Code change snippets
※ ※ ※

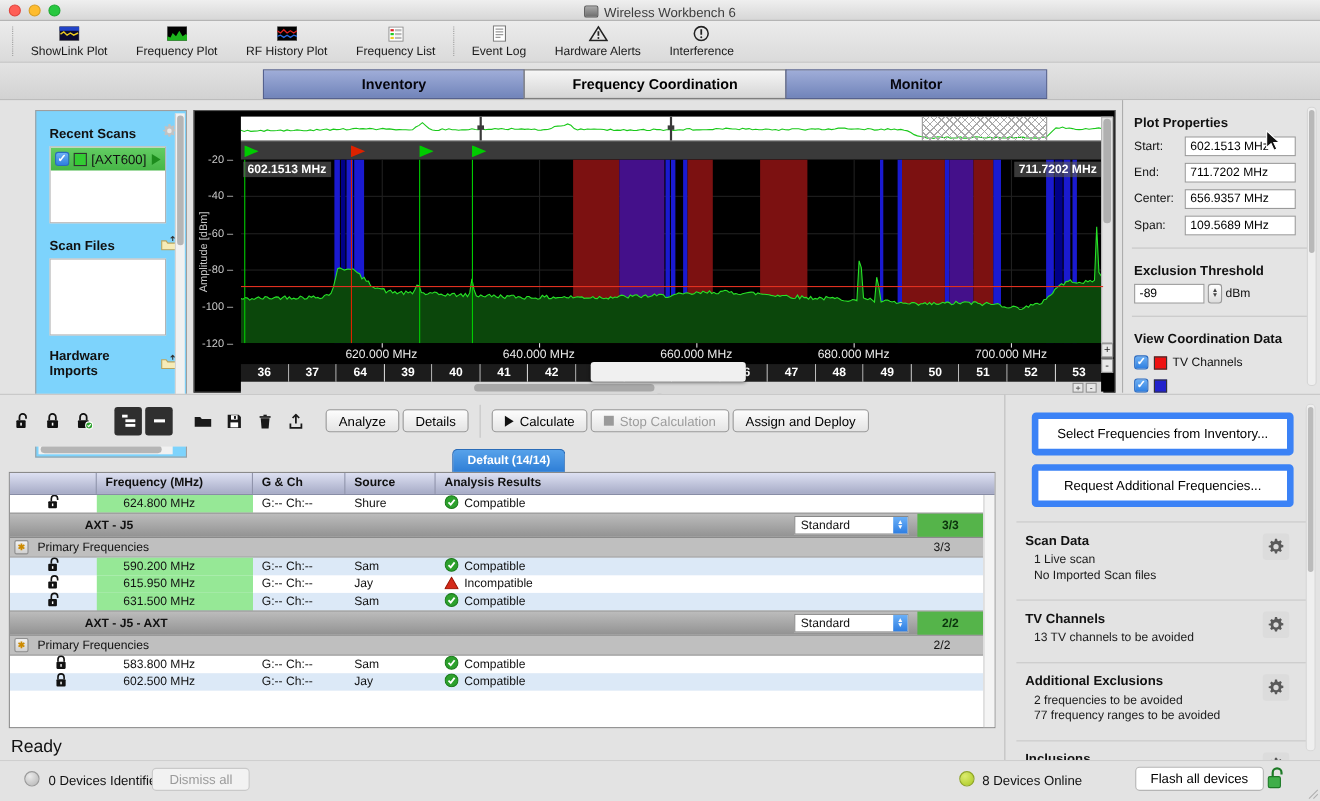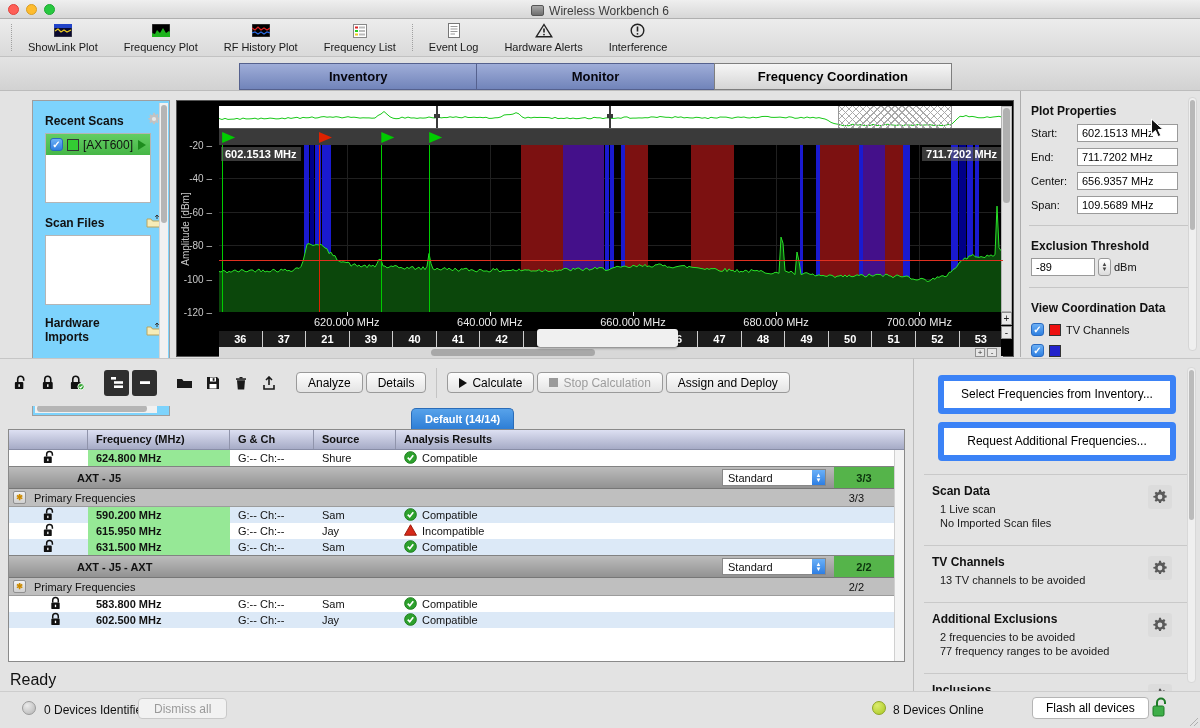--- a/index.html
+++ b/index.html
@@ -246,8 +246,8 @@
 <div class="tabstrip">
   <div class="tabs" id="viewtabs">
       <div class="vtab">Inventory</div>
+      <div class="vtab active">Frequency Coordination</div>
       <div class="vtab">Monitor</div>
-      <div class="vtab active">Frequency Coordination</div>
     </div>
 </div>
 

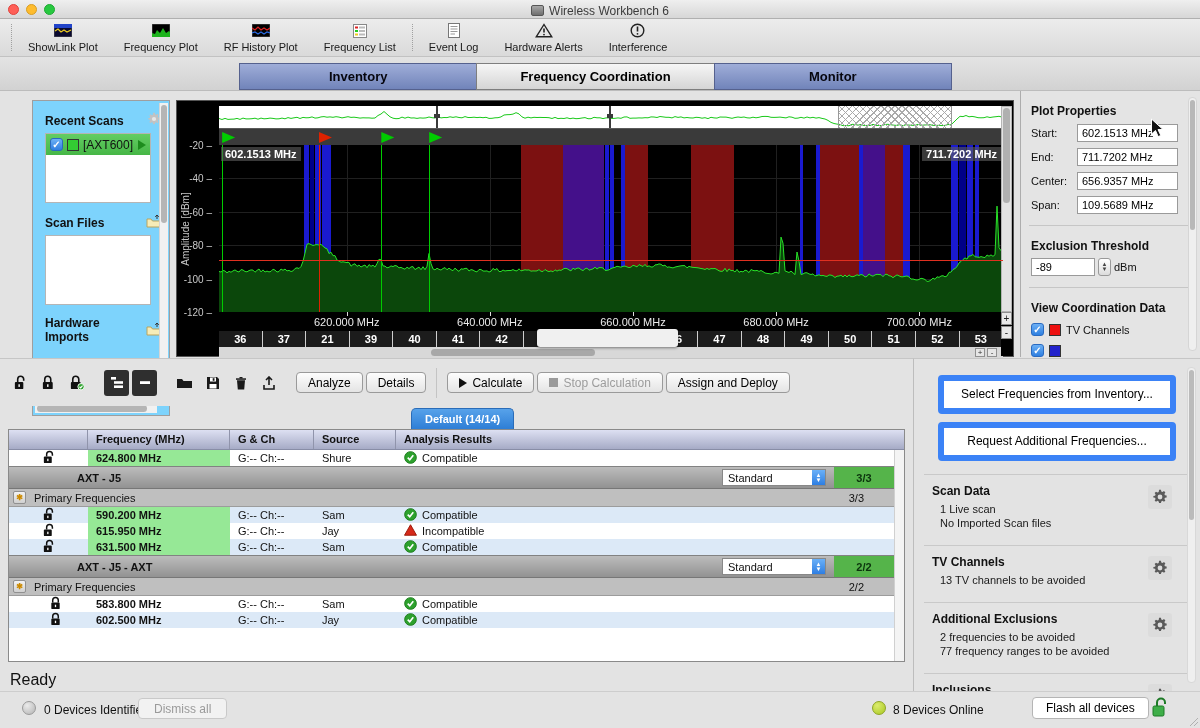--- a/index.html
+++ b/index.html
@@ -362,7 +362,7 @@
   <div class="chstrip" id="chstrip">
       <div class="ch">36</div>
       <div class="ch">37</div>
-      <div class="ch">21</div>
+      <div class="ch">64</div>
       <div class="ch">39</div>
       <div class="ch">40</div>
       <div class="ch">41</div>

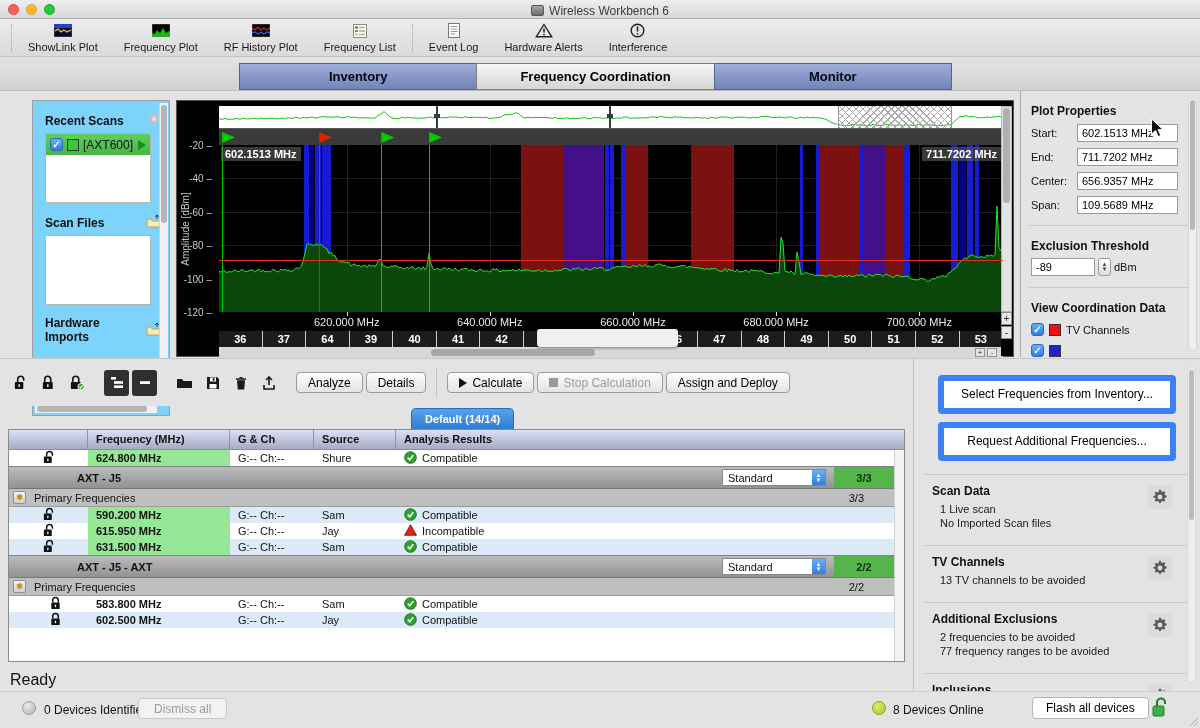--- a/index.html
+++ b/index.html
@@ -106,7 +106,7 @@
   .frow.alt{background:#dce9f7}
   .c1{width:79px;display:flex;justify-content:center;align-items:center}
   .c1.ind{padding-left:14px}
-  .c2{width:142px;height:100%;display:flex;align-items:center;padding-left:8px;font-weight:bold}
+  .c2{width:142px;height:100%;display:flex;align-items:center;padding-left:24px;font-weight:normal}
   .c2.hl{background:#96e896}
   .c3{width:84px;padding-left:8px}
   .c4{width:82px;padding-left:8px}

※ ※ ※

§ Exercise description
Show each line of the data that contains the string "Coordination".

§ Completed exercise
+      <div class="vtab active">Frequency Coordination</div>
-      <div class="vtab active">Frequency Coordination</div>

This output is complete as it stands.